VINCI Highways, a subsidiary of France’s VINCI Concessions, signed an agreement with Sydney, Australia-based Macquarie Asia Infrastructure Fund, to acquire the Safeway Concessions portfolio in India. This portfolio comprises nine toll highway concessions in India’s States of Andhra Pradesh, in south-east India, and Gujarat, in the west of the country.
These nine concessions total 435 miles of highway sections located on key axes of the national network, linking important industrial, agricultural and logistics areas: the sections in the State of Andhra Pradesh are located on the National Highway -16 corridor, part of the “Golden Quadrilateral” linking Kolkata to Chennai, one of the country’s main transport routes. Gujarat’s assets serve one of India’s most industrialized States.
The Golden Quadrilateral (map not to scale)

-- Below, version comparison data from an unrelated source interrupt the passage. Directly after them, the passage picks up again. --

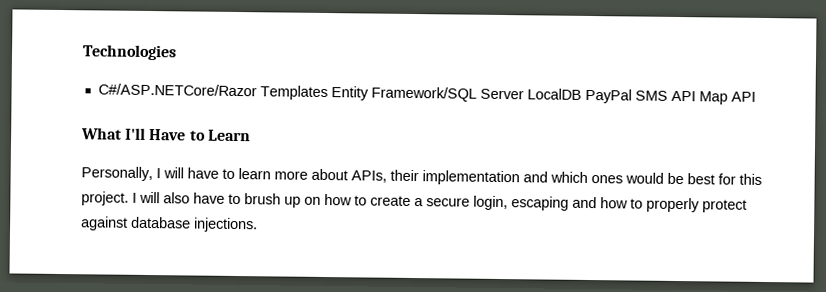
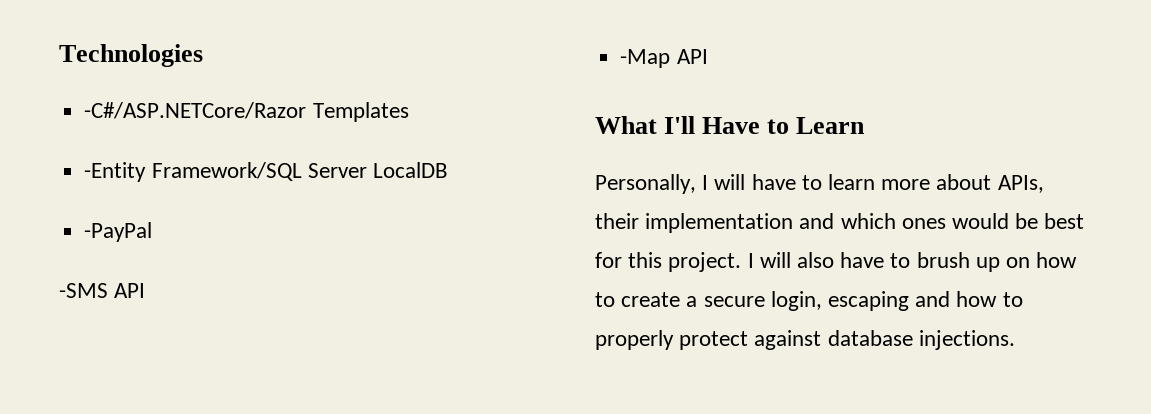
- C#/ASP.NETCore/Razor Templates Entity Framework/SQL Server LocalDB PayPal SMS API Map API
+ -C#/ASP.NETCore/Razor Templates
+ -Entity Framework/SQL Server LocalDB
+ -PayPal
+ -SMS API
+ -Map API

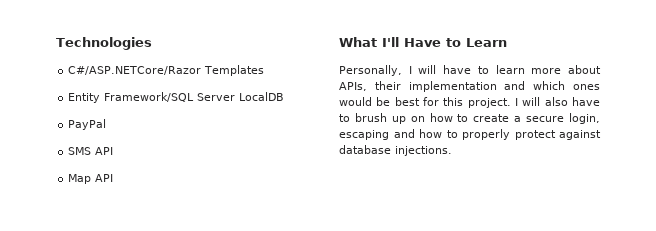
- -C#/ASP.NETCore/Razor Templates
+ C#/ASP.NETCore/Razor Templates
- -Entity Framework/SQL Server LocalDB
+ Entity Framework/SQL Server LocalDB
- -PayPal
- -SMS API
- -Map API
+ PayPal
+ SMS API
+ Map API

These highways are operated under TOT (Toll Operate Transfer) contracts with the National Highway Authority of India (NHAI), with contractual maturities ranging from 2048 to 2058. The concessionaire is remunerated through toll revenues generated by traffic.
The acquisition of a highway portfolio of this size and quality is a rare opportunity in a fast-growing market. It is perfectly in line with VINCI’s long-term investment strategy in mobility infrastructure.
At this stage, VINCI Highways has identified optimization opportunities across the portfolio both financially and operationally (operational processes, road safety, environmental performance). Further opportunities are expected in toll digitalization as India transitions to a free-flow system. In this regard, VINCI Highways has recognized expertise in the country through its subsidiary ViaPlus, which employs nearly 400 people in Hyderabad.
The transaction values Safeway Concessions based on an Enterprise Value of approximately 150 billion Indian rupees, ($1,591,000,000) at a multiple of around 15x Ebitda. The final amount of the transaction and the amount of the equity investment will be determined after usual adjustments at the closing date and finalization of the financial structuring of the transaction.
The transaction is subject to approval by the relevant Indian authorities and financial closing is expected by the end of 2026.